A third income source comes from local chef and entrepreneur Graham Hage, who sells fresh produce from O Grows at his restaurant, Zazu Gastropub, a popular establishment in the heart of downtown Opelika.
“Graham is an excellent example of how our community supports us,” Forbes observed. “He even puts our logo on his menu to let his customers know their food was grown right here at home.”
With all of the floriculture, butterflies are floating all over the lot. So are the goats, ducks, and chickens. There’s also a woodworking shop in the greenhouse where the alternative school students can make and sell their creations.
“The students are the ones who actually work the Famer’s Market, with help from my wife Susan, who works really hard here in many different areas” Forbes explained. “I’ve mentioned that these students are able to have, perhaps for the first time, good relationships with adult authority figures. But they are also getting exposed to things and meeting people. Several of them have made connections that have led to jobs. They make a good wage working here, as well.”
“We get a lot of support from the Office of University Outreach and Rick Cook. We have had grants from them for the past four years. But we’re still struggling to develop University-recognized research. We know we’re helping young people learn to connect to their community in positive, meaningful ways. We know we’re bringing in people from all parts of the community who garden here or do volunteer work.

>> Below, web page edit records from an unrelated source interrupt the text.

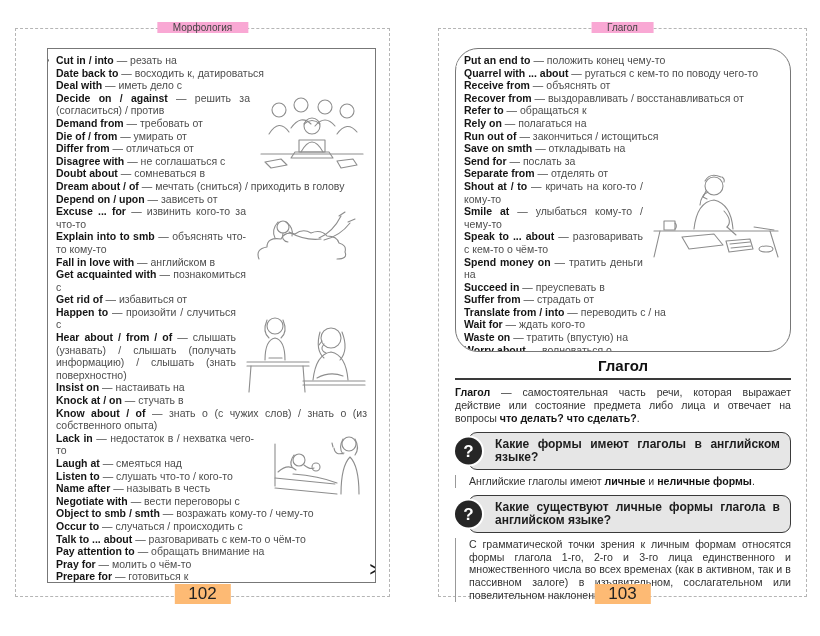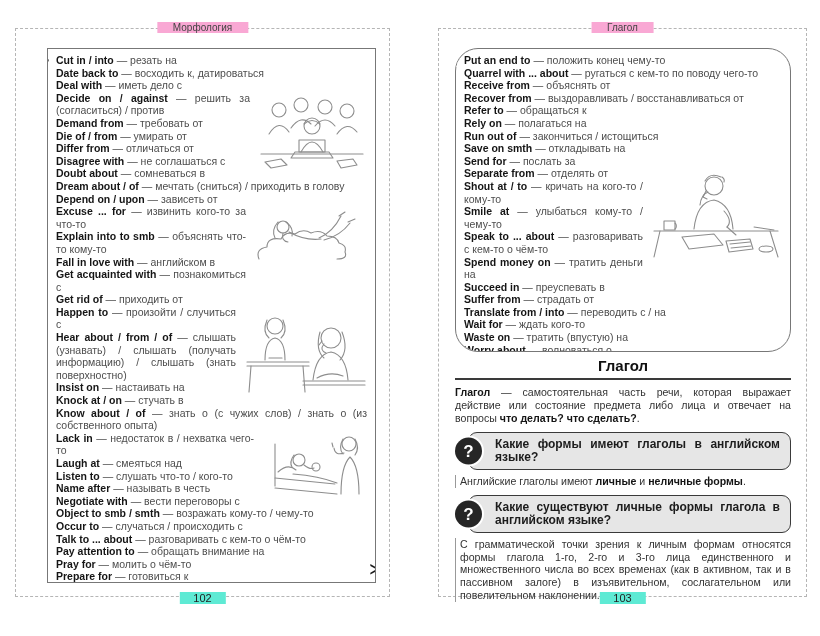--- a/index.html
+++ b/index.html
@@ -87,7 +87,7 @@
         <div class="entry"><b>Explain into to smb</b><span class="trans"> — объяснять что-то кому-то</span></div>
         <div class="entry"><b>Fall in love with</b><span class="trans"> — английском в</span></div>
         <div class="entry"><b>Get acquainted with</b><span class="trans"> — познакомиться с</span></div>
-        <div class="entry"><b>Get rid of</b><span class="trans"> — приходить от</span></div>
+        <div class="entry"><b>Get rid of</b><span class="trans"> — избавиться от</span></div>
         <span class="ill" style="width:124px;height:86px">
     <svg width="124" height="86" viewBox="0 0 124 86">
       <circle cx="32" cy="18" r="8"></circle>

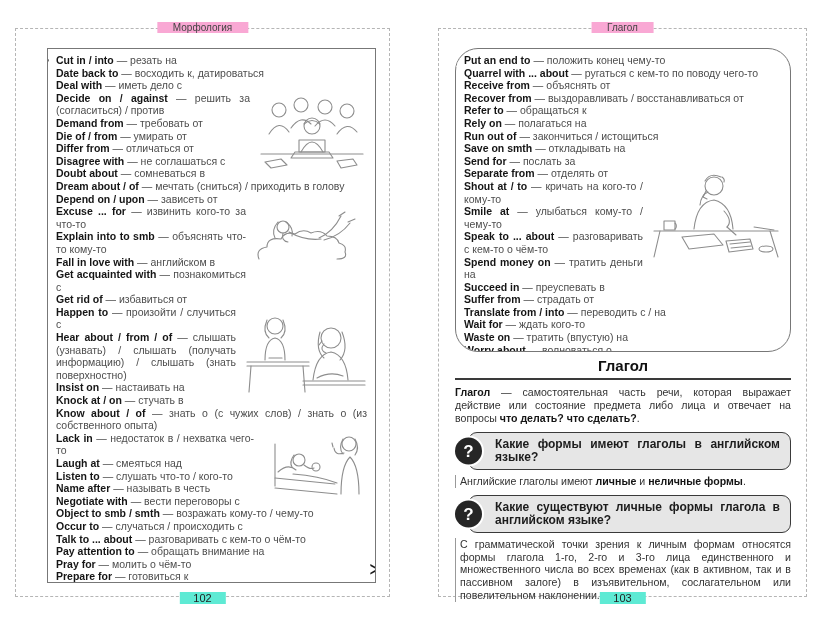--- a/index.html
+++ b/index.html
@@ -24,7 +24,7 @@
   .vtitle{margin:6px 15px 0 16px;text-align:center;font-weight:bold;font-size:15px;line-height:16px;color:#111;padding-bottom:4px;border-bottom:2px solid #3a3a3a;}
   .para{margin:6px 15px 0 16px;font-size:10.6px;line-height:12.9px;text-align:justify;color:#333;}
   .para b{color:#141414;}
-  .answer{margin-top:5px;border-left:1px solid #999;padding-left:4px;}
+  .answer{margin-top:5px;border-left:1px solid #999;padding-left:13px;}
   .qrow{position:relative;margin:7px 15px 0 16px;}
   .qcircle{position:absolute;left:0;top:50%;transform:translateY(-50%);width:27px;height:27px;background:#262626;border-radius:50%;color:#fff;font-weight:bold;font-size:17px;text-align:center;line-height:27px;z-index:2;box-shadow:0 0 0 2px #fff;}
   .qbubble{margin-left:13px;background:#e6e6e6;border:1.5px solid #3a3a3a;border-radius:9px;padding:5px 10px 5px 26px;font-weight:bold;font-size:12px;line-height:13px;color:#1c1c1c;text-align:justify;min-height:16px;}

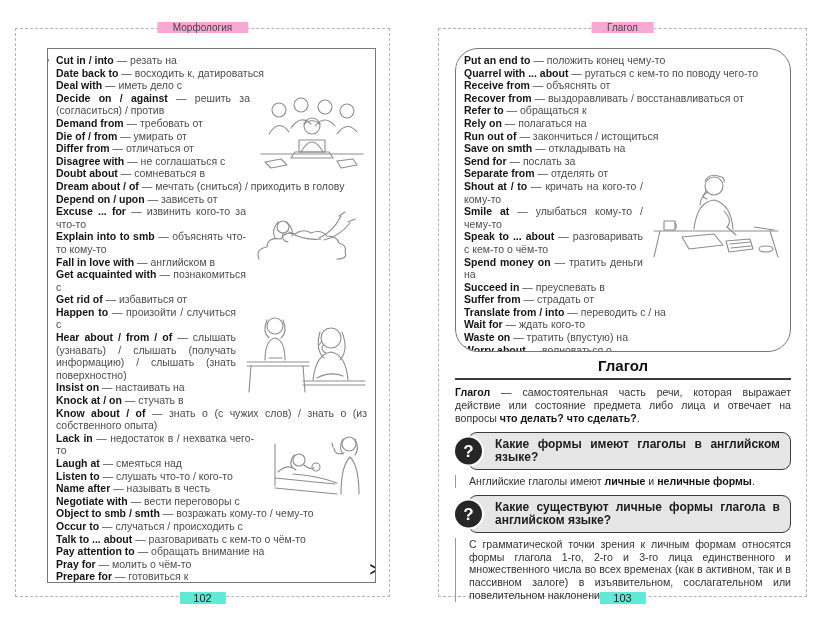--- a/index.html
+++ b/index.html
@@ -8,7 +8,7 @@
   .page-left{left:15px;width:373px;}
   .page-right{left:438px;width:367px;}
   .running-head{position:absolute;top:-7px;left:50%;transform:translateX(-50%);background:#f9a8d4;padding:0 16px;font-size:10px;color:#444;white-space:nowrap;}
-  .page-num{position:absolute;bottom:-8px;left:50%;transform:translateX(-50%);background:#5eead4;padding:0 14px;font-size:11px;color:#222;}
+  .page-num{position:absolute;bottom:-8px;left:50%;transform:translateX(-50%);background:#fdba74;padding:0 14px;font-size:17px;color:#222;}
   .vbox{position:relative;border:1px solid #777;padding:5px 8px;font-size:10.5px;line-height:12.6px;text-align:justify;color:#4d4d4d;overflow:hidden;}
   .page-left .vbox{margin:19px 13px 0 31px;height:523px;}
   .page-right .vbox{margin:19px 15px 0 16px;height:292px;border-radius:23px;}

We have MBA students from the College of Business who use O Grows as a business model. But we still need to put that together in a unique way for research purposes.”
Another big move at O Grows this year was the construction and deployment of an accessible gardening table for use by people in wheelchairs. In partnership with the College of Education’s Center for Disability Research and Policy Studies and the Department of Mechanical Engineering, O Grows features an adaptive raised bed that allows wheelchair access. The bed adheres to ADA regulations, and is self-watering with a drainage system.
“We were excited to partner with David Beale, from the Department of Mechanical Engineering, for his students to design and build a raised bed garden,” said Christine Fleming, Executive Director of the Center. “O Grows is a place that is open to all, and that now includes people with disabilities. This endeavor is also in line with our goal to cultivate accessible agriculture with the national AgrAbility program that we want to work with, as well. So we’re really excited about that part of O Grows. It’s a great model of collaboration and inclusion.”
As Forbes goes on about the “many layers that just keep popping up here,” he said he also wants to install a commercial kitchen in the old Brown School that he could use both to train students, and to rent out for public use. The nearest one is in Chilton County, and Forbes sees a commercial kitchen as a great way to develop job skills training.
“The bottom line is that we are a wide open community-based food system,” Forbes said. “We emphasize the link between education and community food. We work hard to keep people involved and to be open to all members of our community. There’s nothing novel here. We’re just getting back to basics.”